This is where the electric fence transformer and its close relative, the cattle prod come in. These devices are designed to cause pain without causing market damage. They typically put out around 1000V unloaded so they will very reliably force current through skin no matter where they are applied, even (as in their normal usage) through hair and clothing. BUT they are also designed to put out an amount of current that won't kill a cow. Now cows are a bit tougher than humans so they will put out enough current to char things, and to kill if applied wrong; people are regularly electrocuted by electric fences. But for torturing someone, these are the devices that can be most readily re-purposed with the least effort and most reliable effect.

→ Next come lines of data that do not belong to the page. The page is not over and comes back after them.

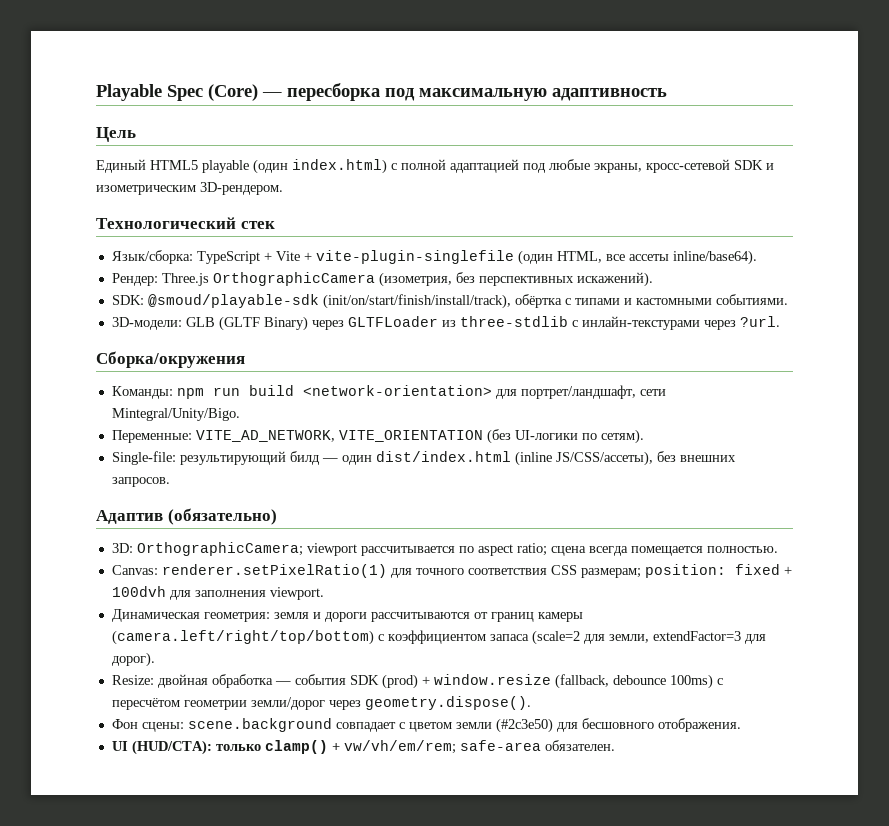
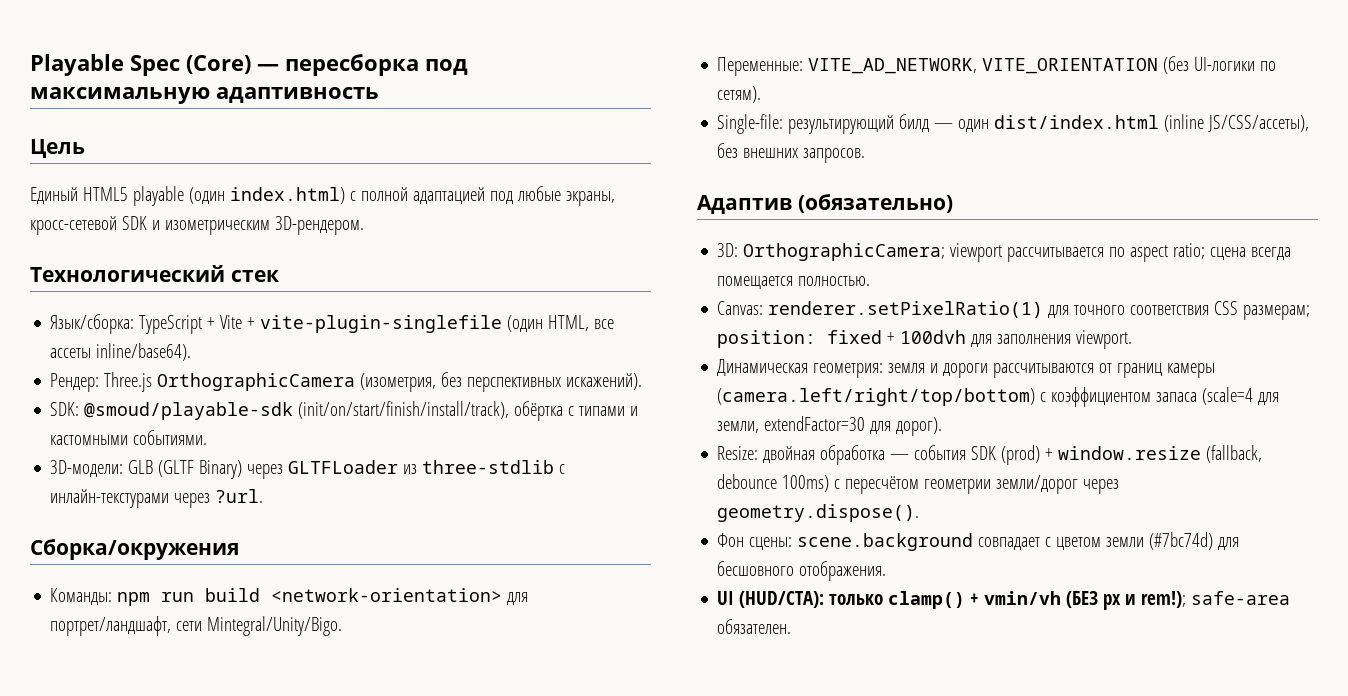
- Динамическая геометрия: земля и дороги рассчитываются от границ камеры (camera.left/right/top/bottom) с коэффициентом запаса (scale=2 для земли, extendFactor=3 для дорог).
+ Динамическая геометрия: земля и дороги рассчитываются от границ камеры (camera.left/right/top/bottom) с коэффициентом запаса (scale=4 для земли, extendFactor=30 для дорог).
- Фон сцены: scene.background совпадает с цветом земли (#2c3e50) для бесшовного отображения.
+ Фон сцены: scene.background совпадает с цветом земли (#7bc74d) для бесшовного отображения.
- UI (HUD/CTA): только clamp() + vw/vh/em/rem; safe-area обязателен.
+ UI (HUD/CTA): только clamp() + vmin/vh (БЕЗ px и rem!); safe-area обязателен.

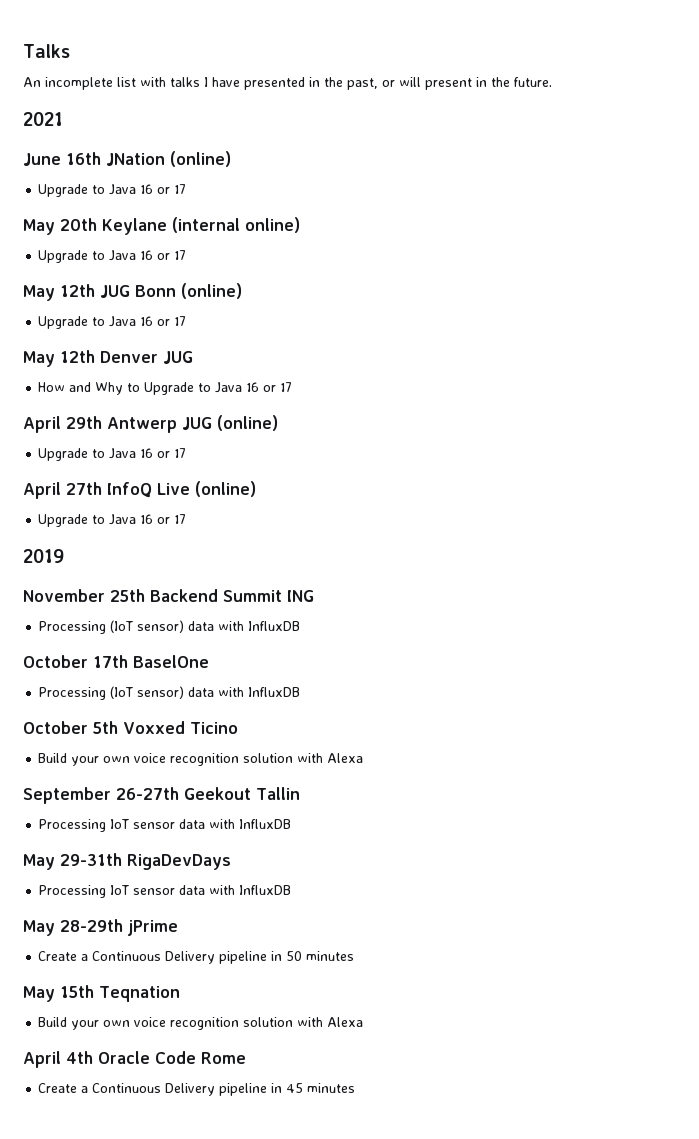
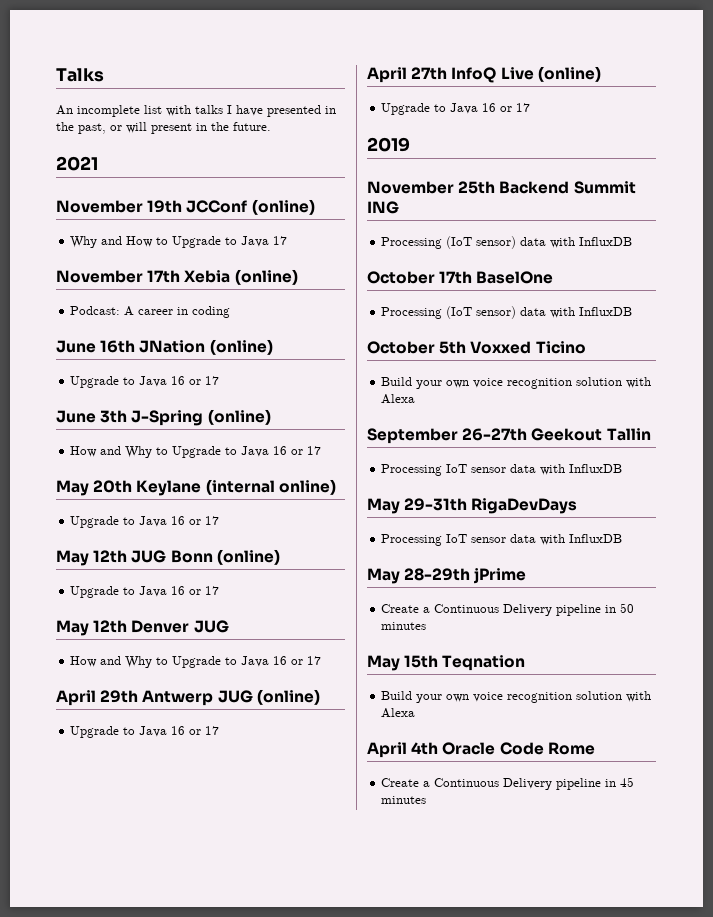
+ November 19th JCConf (online)
+ Why and How to Upgrade to Java 17
+ November 17th Xebia (online)
+ Podcast: A career in coding
+ June 3th J-Spring (online)
+ How and Why to Upgrade to Java 16 or 17

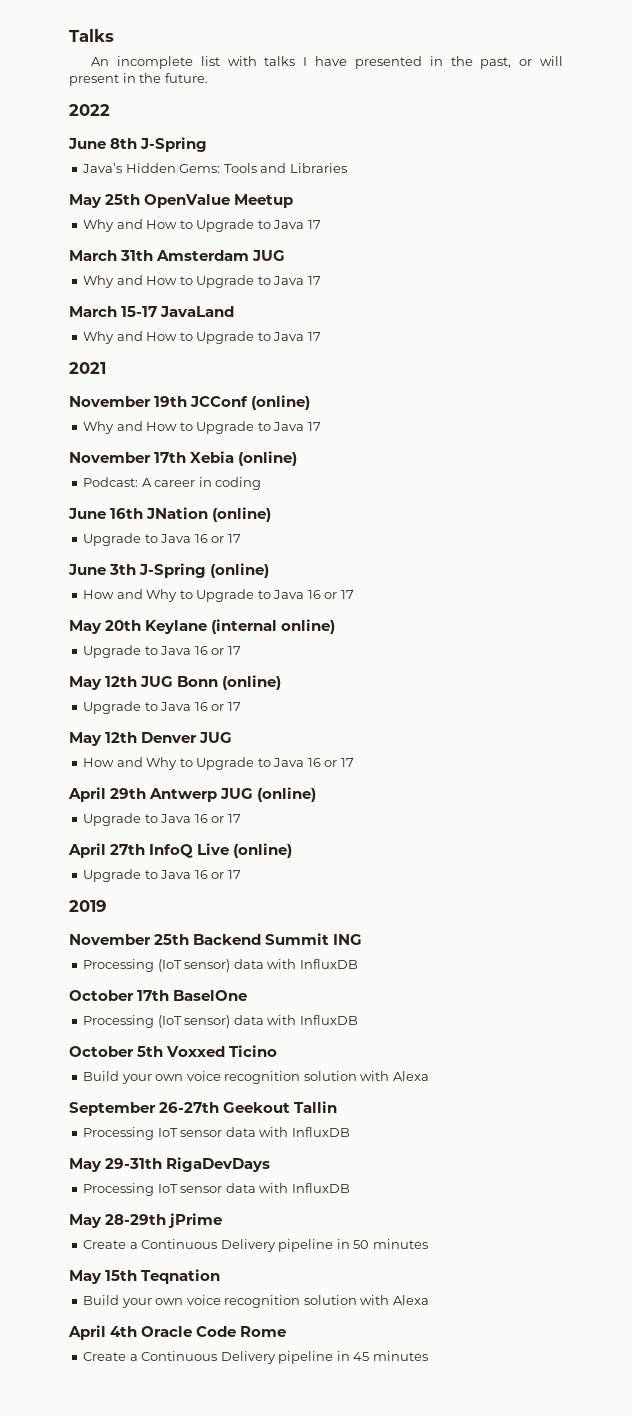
+ 2022
+ June 8th J-Spring
+ Java’s Hidden Gems: Tools and Libraries
+ May 25th OpenValue Meetup
+ Why and How to Upgrade to Java 17
+ March 31th Amsterdam JUG
+ Why and How to Upgrade to Java 17
+ March 15-17 JavaLand
+ Why and How to Upgrade to Java 17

If you are a total wuss you can also get a "pet and child safe" electric fence driver which is more aggressively current limited and periodically interrupted so that if Junior grabs the wire he can let go. Simply hooking this up to [insert sensitive body part] and walking away could be highly effective, even if your neighbor has to survive for some reason.

Incidentally, you don't want too much voltage; something like a taser is designed to incapacitate, and while it's pretty hideous to be tasered it's not very good for interrogation, because it leaves your victim incoherent or unconscious at the moment of maximum persuasion. Voltages above 5KV are perceived much differently than voltages of 100V - 1KV. In fact, I have a nifty little massage device that I made from a Bar-B-Que ignitor that generates a few very short 25KV pulses per second, copied from a design used by chiropractors. It's just the thing to loosen up those stiff muscles after a hard day, and only very nominally "painful."

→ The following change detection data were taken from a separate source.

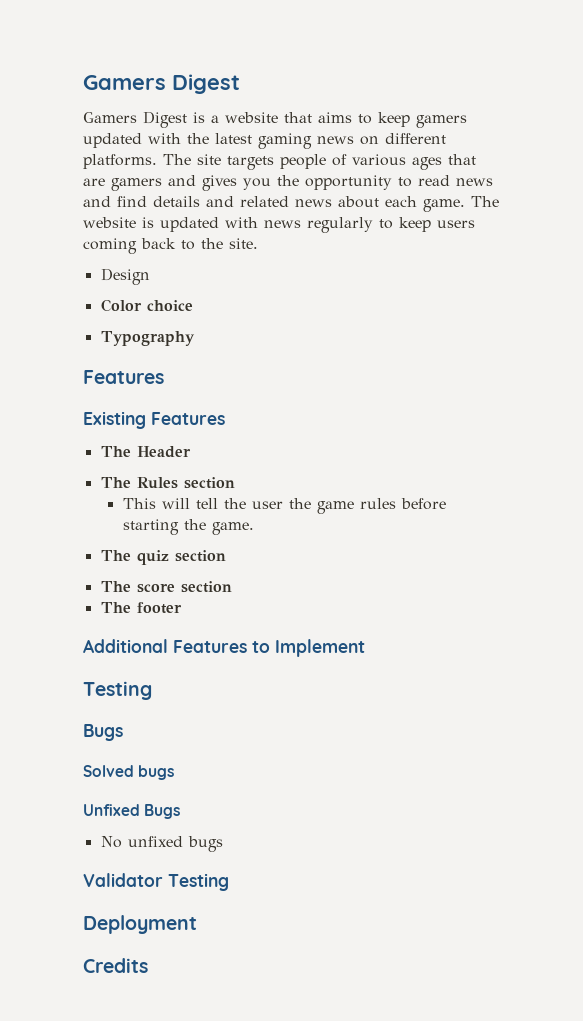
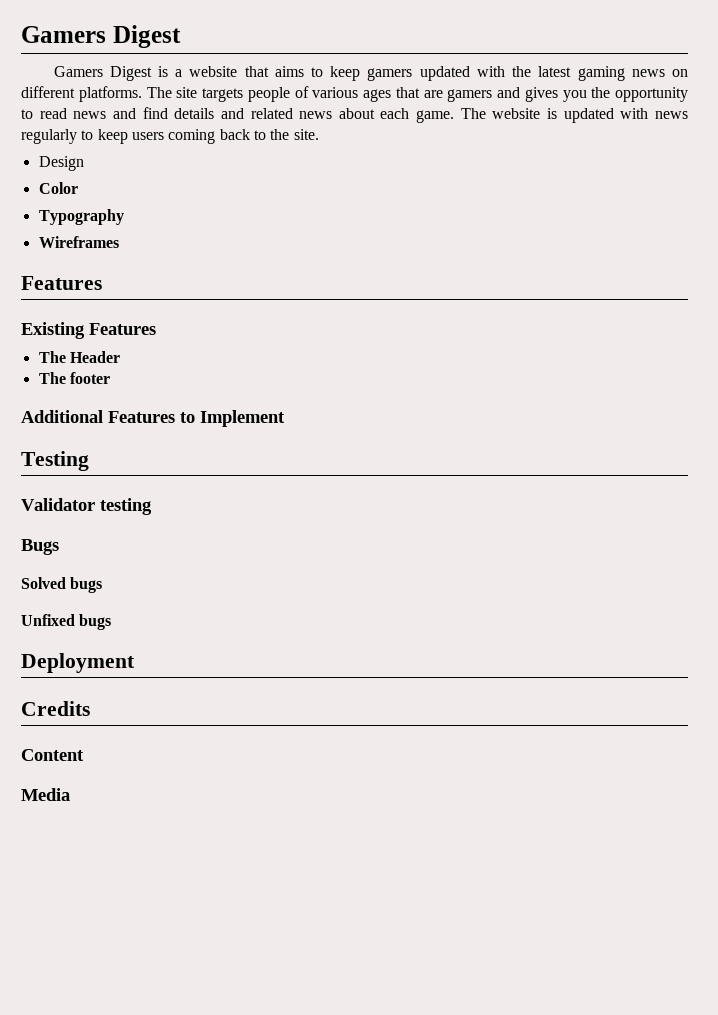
- Color choice
+ Color
+ Wireframes
- The Rules section
- This will tell the user the game rules before starting the game.
- The quiz section
- The score section
+ Validator testing
- Unfixed Bugs
- No unfixed bugs
- Validator Testing
+ Unfixed bugs
+ Content
+ Media

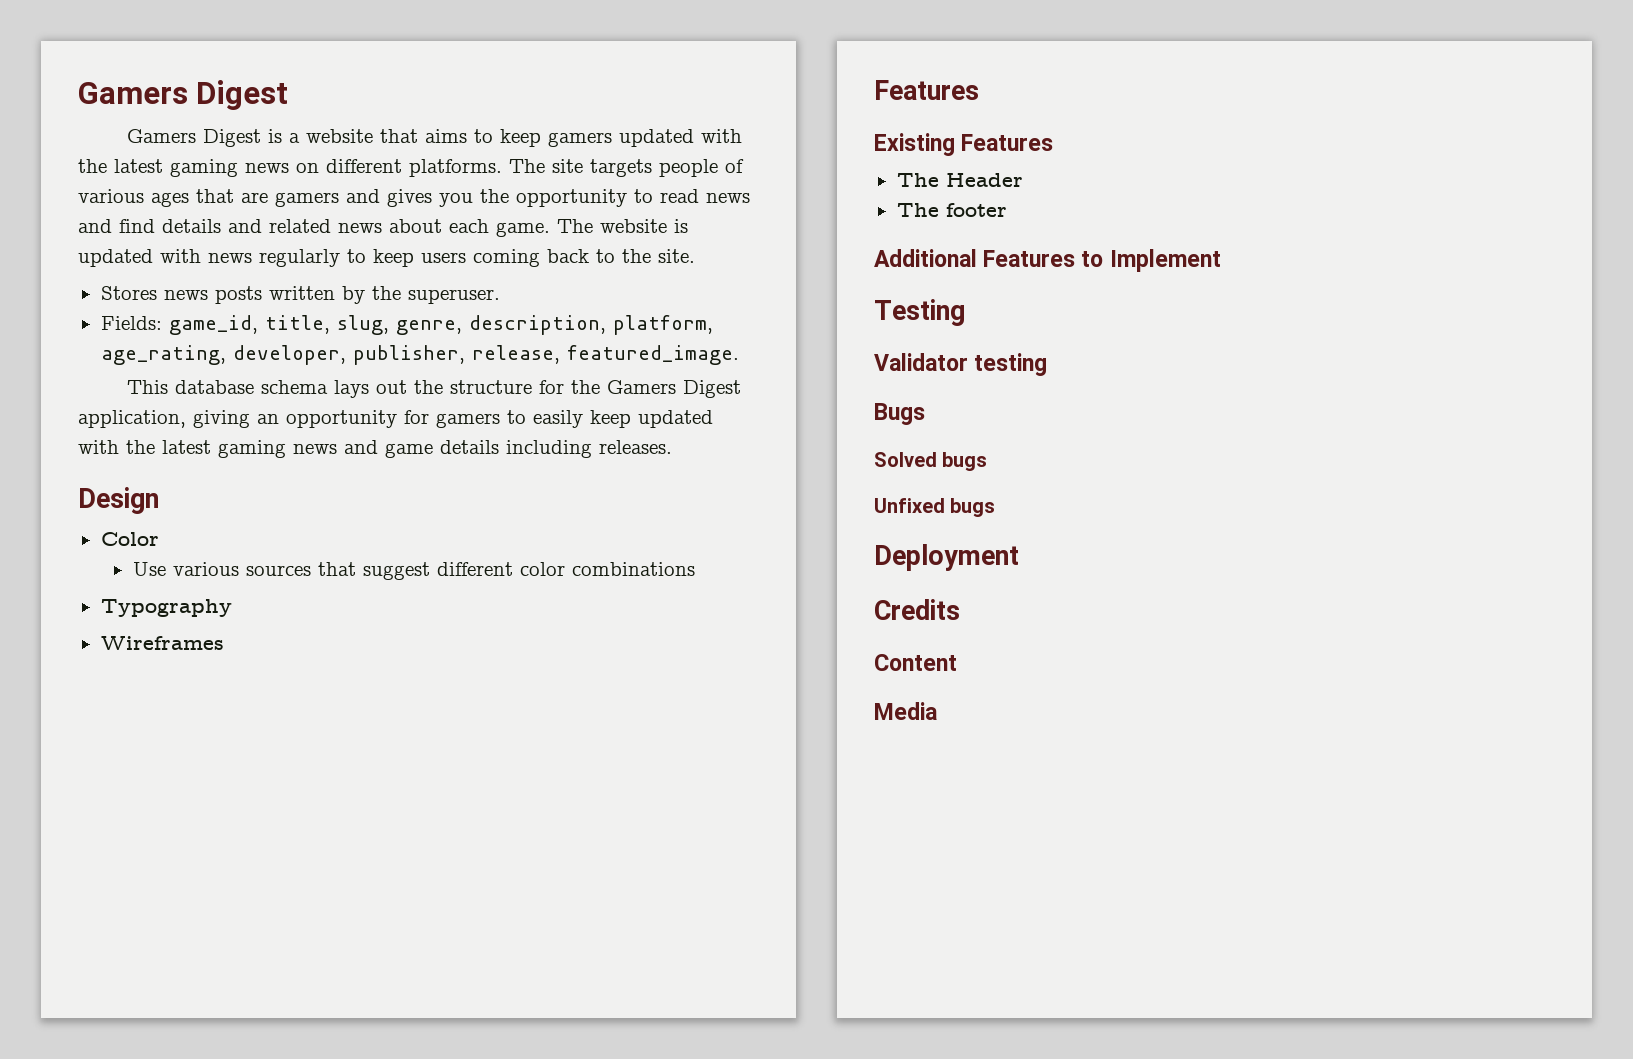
+ Stores news posts written by the superuser.
+ Fields: game_id, title, slug, genre, description, platform, age_rating, developer, publisher, release, featured_image.
+ This database schema lays out the structure for the Gamers Digest application, giving an opportunity for gamers to easily keep updated with the latest gaming news and game details including releases.
  Design
  Color
+ Use various sources that suggest different color combinations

Anyhoo, getting back to the original comment, you would barely be able to even feel the output of a car battery even if you put both clamps on your tongue. If the human body was made of metal it would be a different story.

I am become Death, Destroyer of Worlds -- J. Robert Oppenheimer
[ Parent ]

I am disturbed you put so much effort into this. (3.00 / 2) (#69)
by Dr Gonzo on Mon Dec 20, 2004 at 11:10:38 PM EST


"I felt the warmth spread across my lap as her bladder let loose." - MichaelCrawford
[ Parent ]

and yet were you compelled to read it? <nt> (none / 0) (#85)
by adimovk5 on Wed Dec 22, 2004 at 12:16:54 AM EST



[ Parent ]
Actually... (none / 1) (#74)
by skyknight on Tue Dec 21, 2004 at 07:12:33 AM EST

As we all know, 110VAC can pretty reliably kill you if it goes through your chest cavity.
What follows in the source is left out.